(Front-end code change data)
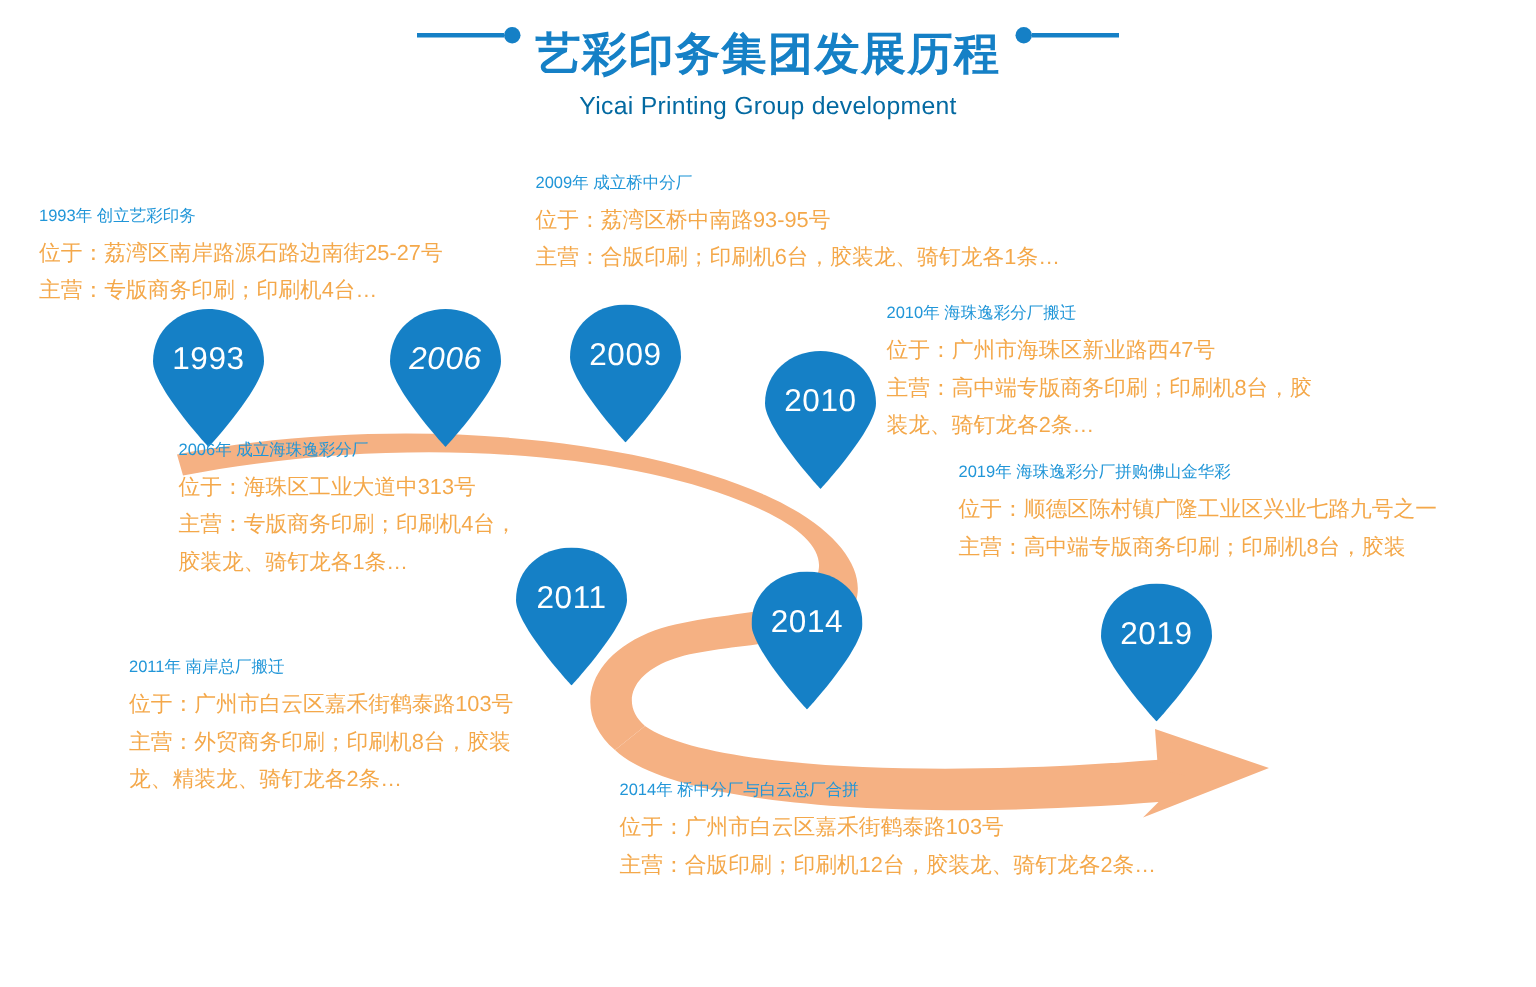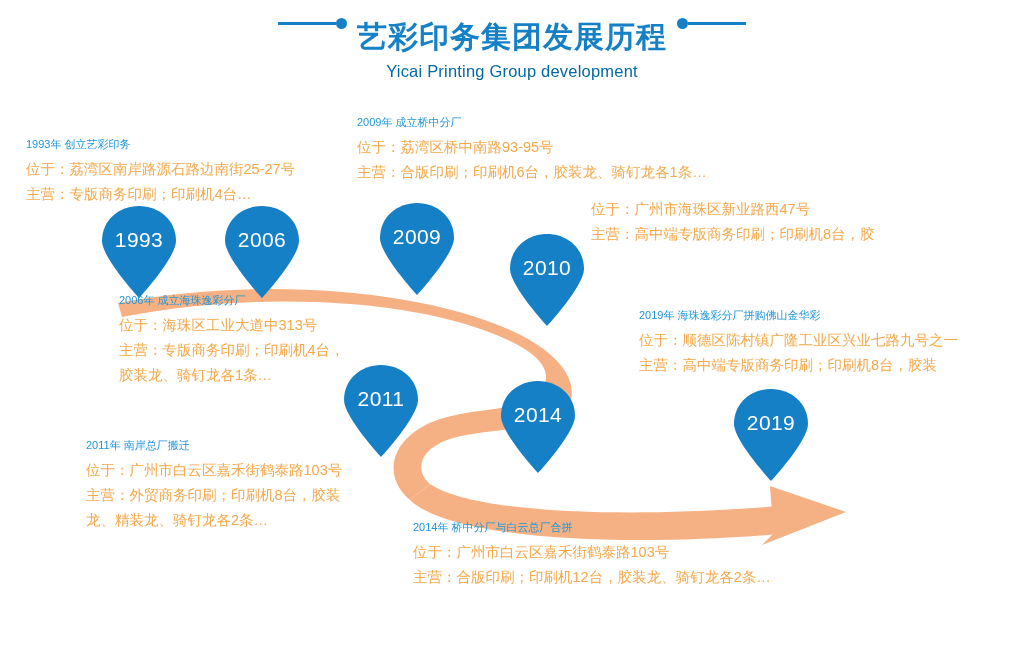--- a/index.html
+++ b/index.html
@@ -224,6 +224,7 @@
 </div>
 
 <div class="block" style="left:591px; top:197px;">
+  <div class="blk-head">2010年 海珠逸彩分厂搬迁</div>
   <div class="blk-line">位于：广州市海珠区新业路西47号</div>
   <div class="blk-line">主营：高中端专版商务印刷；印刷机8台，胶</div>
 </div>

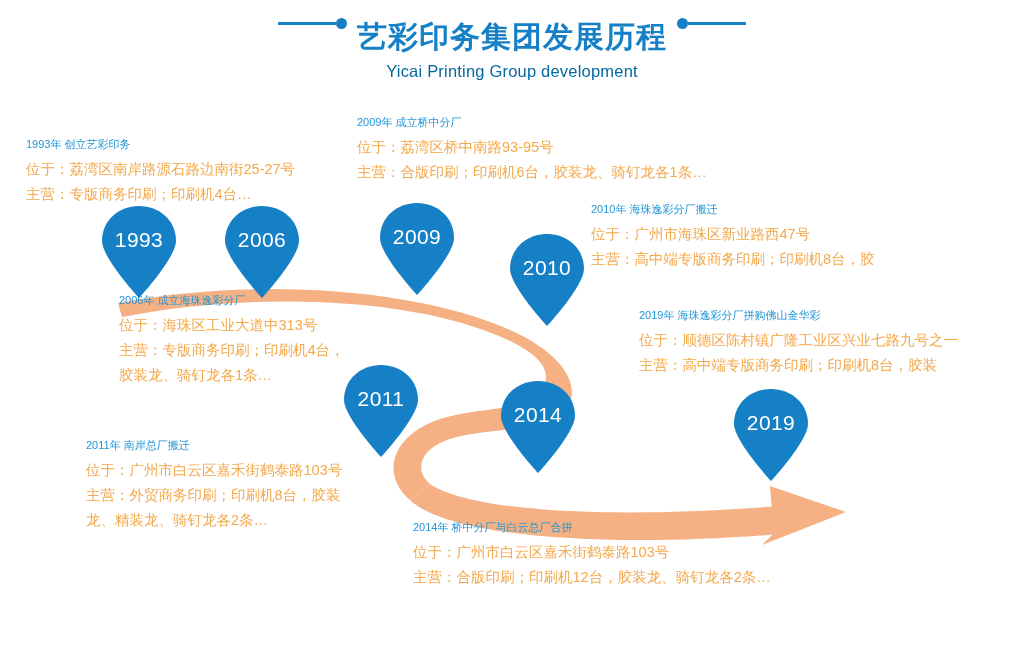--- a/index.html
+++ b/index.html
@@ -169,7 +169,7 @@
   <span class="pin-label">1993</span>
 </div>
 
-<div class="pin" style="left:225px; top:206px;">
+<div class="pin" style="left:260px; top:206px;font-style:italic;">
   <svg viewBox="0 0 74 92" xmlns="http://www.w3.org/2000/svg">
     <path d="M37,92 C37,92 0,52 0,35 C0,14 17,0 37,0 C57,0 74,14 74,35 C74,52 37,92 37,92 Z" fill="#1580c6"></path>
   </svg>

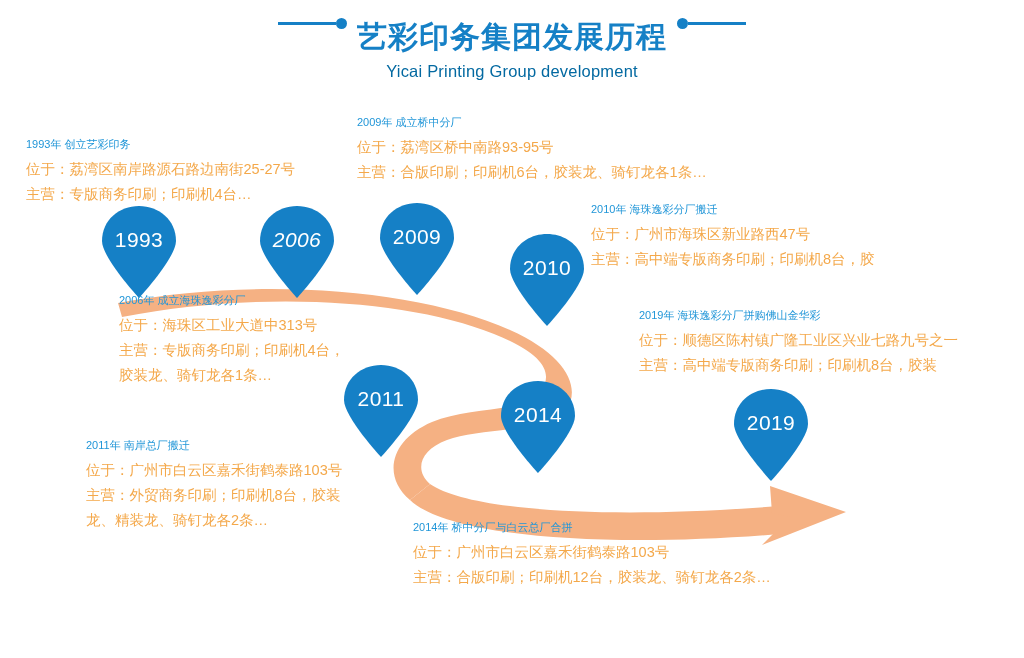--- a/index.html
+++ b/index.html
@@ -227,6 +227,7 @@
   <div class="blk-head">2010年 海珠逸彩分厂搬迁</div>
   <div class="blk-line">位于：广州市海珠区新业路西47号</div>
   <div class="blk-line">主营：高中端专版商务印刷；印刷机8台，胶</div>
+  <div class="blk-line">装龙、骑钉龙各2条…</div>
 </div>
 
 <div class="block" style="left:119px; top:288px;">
* * *
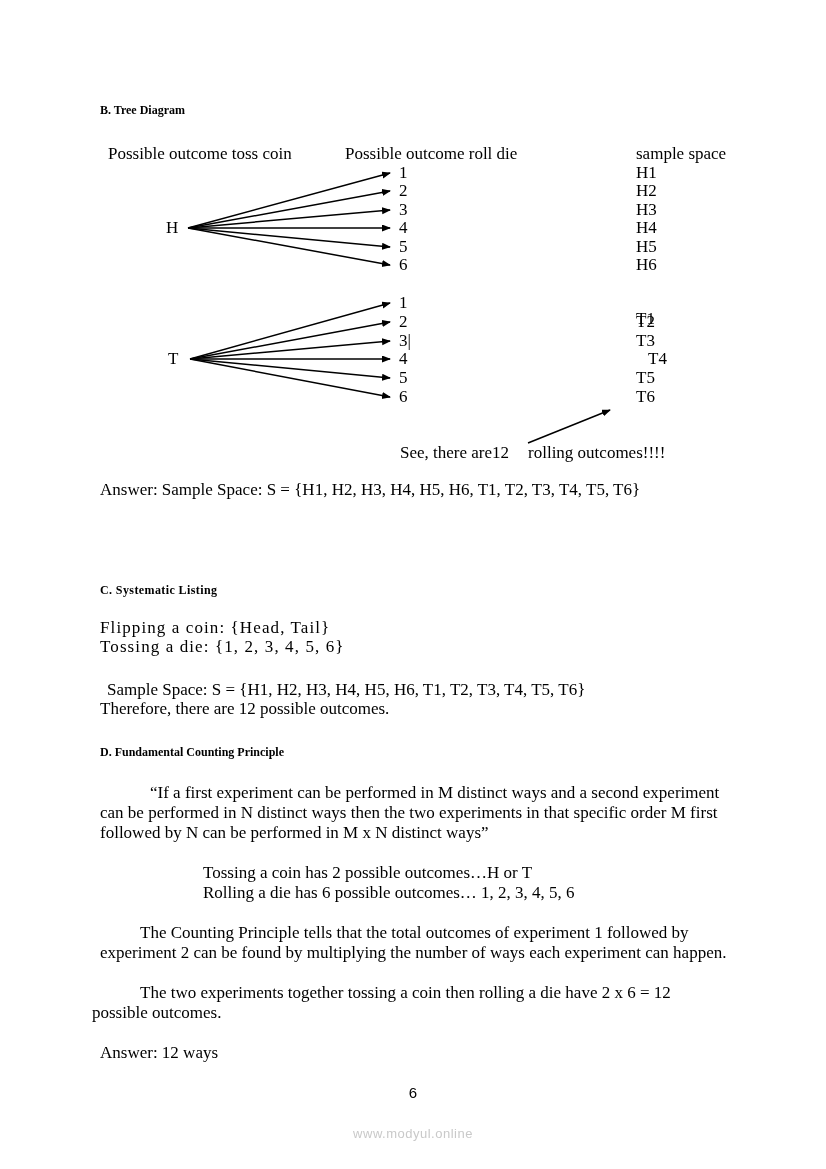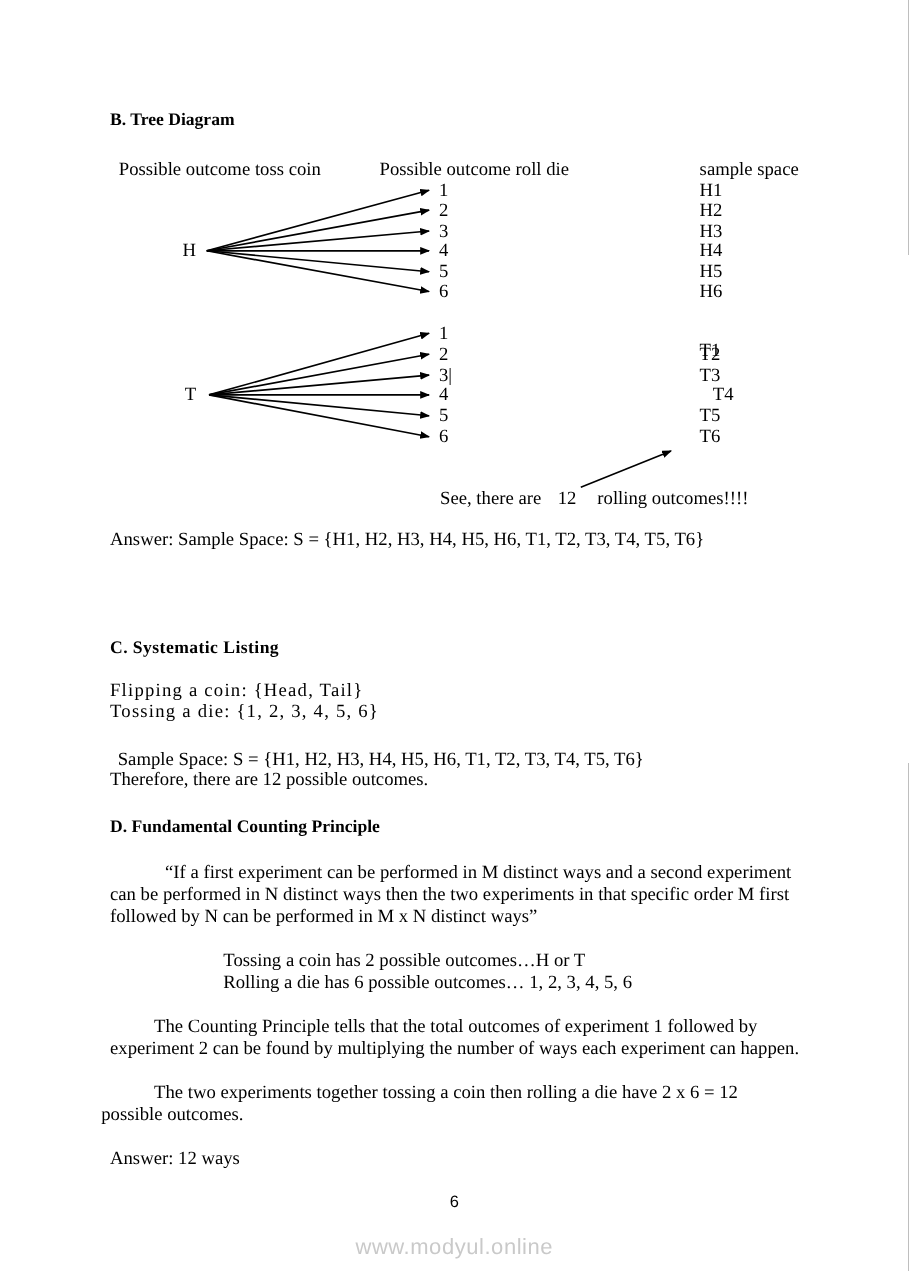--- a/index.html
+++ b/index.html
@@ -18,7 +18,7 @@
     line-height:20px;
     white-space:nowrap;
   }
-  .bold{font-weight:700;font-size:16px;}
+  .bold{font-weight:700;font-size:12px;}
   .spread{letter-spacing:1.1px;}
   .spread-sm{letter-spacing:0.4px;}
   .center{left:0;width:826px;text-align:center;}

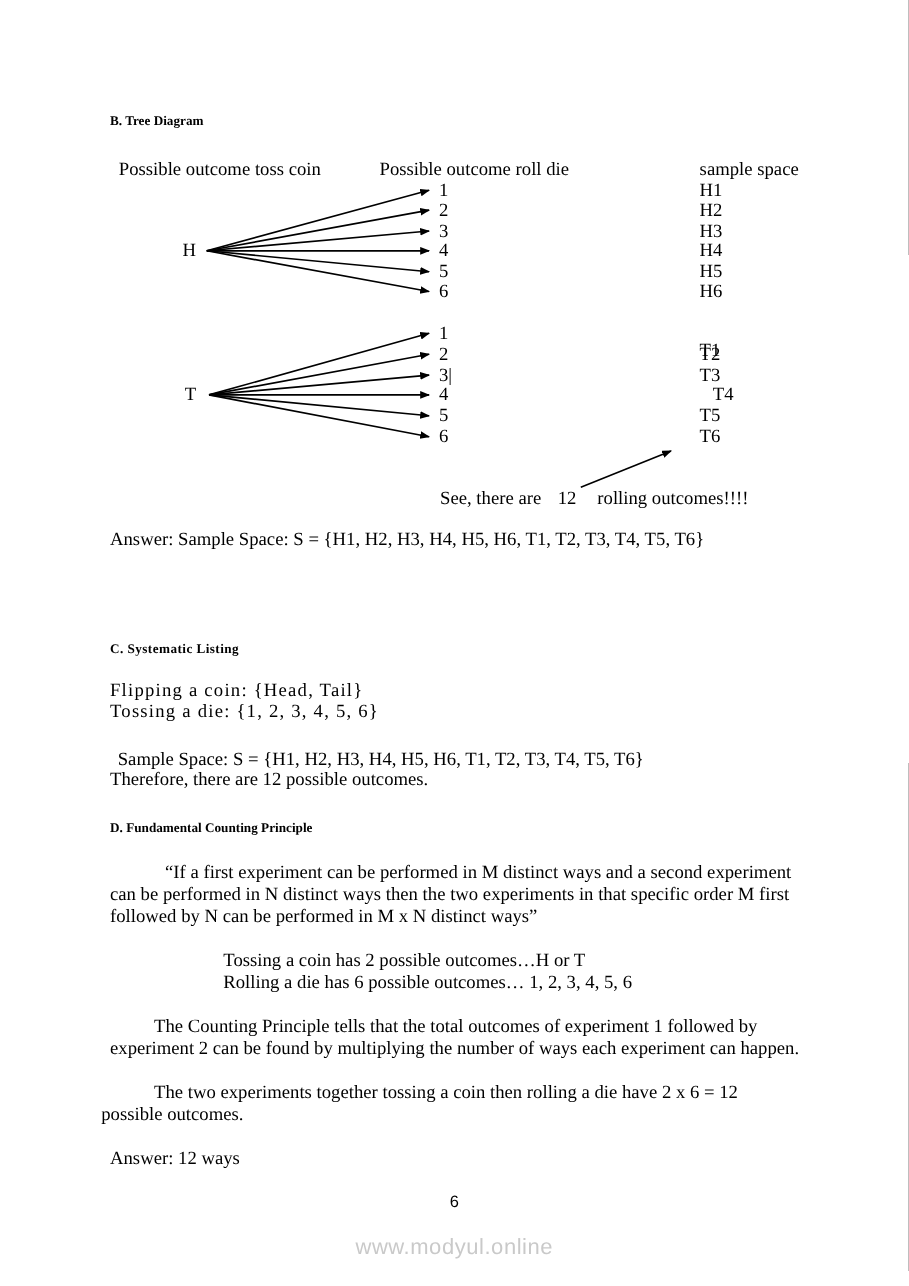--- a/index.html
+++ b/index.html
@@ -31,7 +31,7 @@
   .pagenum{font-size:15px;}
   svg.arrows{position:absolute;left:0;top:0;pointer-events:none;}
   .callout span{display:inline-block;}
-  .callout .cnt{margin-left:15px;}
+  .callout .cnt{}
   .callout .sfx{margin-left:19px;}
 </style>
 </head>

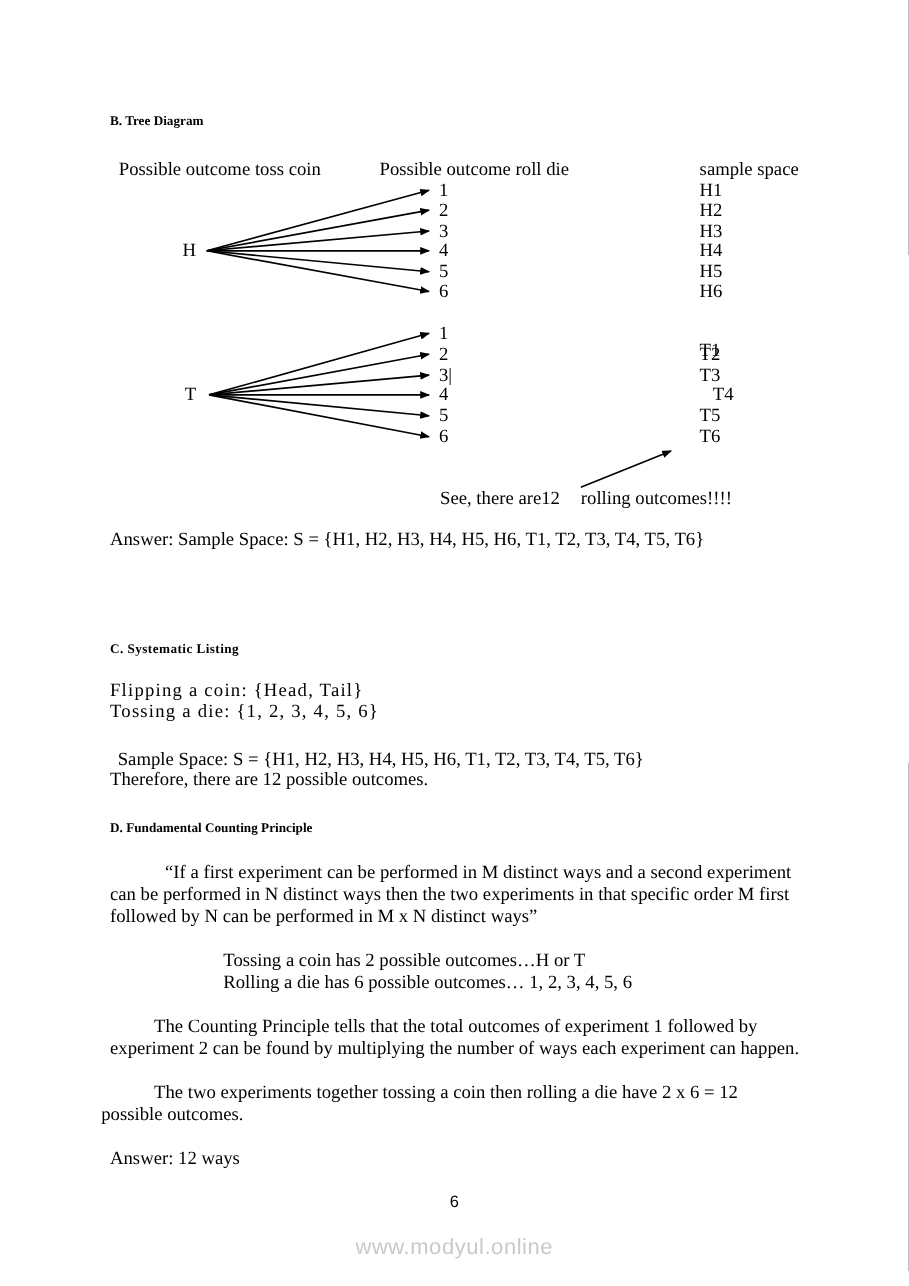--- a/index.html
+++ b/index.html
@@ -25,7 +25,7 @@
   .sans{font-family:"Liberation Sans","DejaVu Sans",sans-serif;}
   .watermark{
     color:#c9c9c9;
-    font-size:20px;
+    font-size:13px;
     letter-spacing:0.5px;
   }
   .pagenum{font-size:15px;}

*How to complete this task*: The expected output is every line of the records in which the string "spread" appears.

*Task output*:
   .spread{letter-spacing:1.1px;}
   .spread-sm{letter-spacing:0.4px;}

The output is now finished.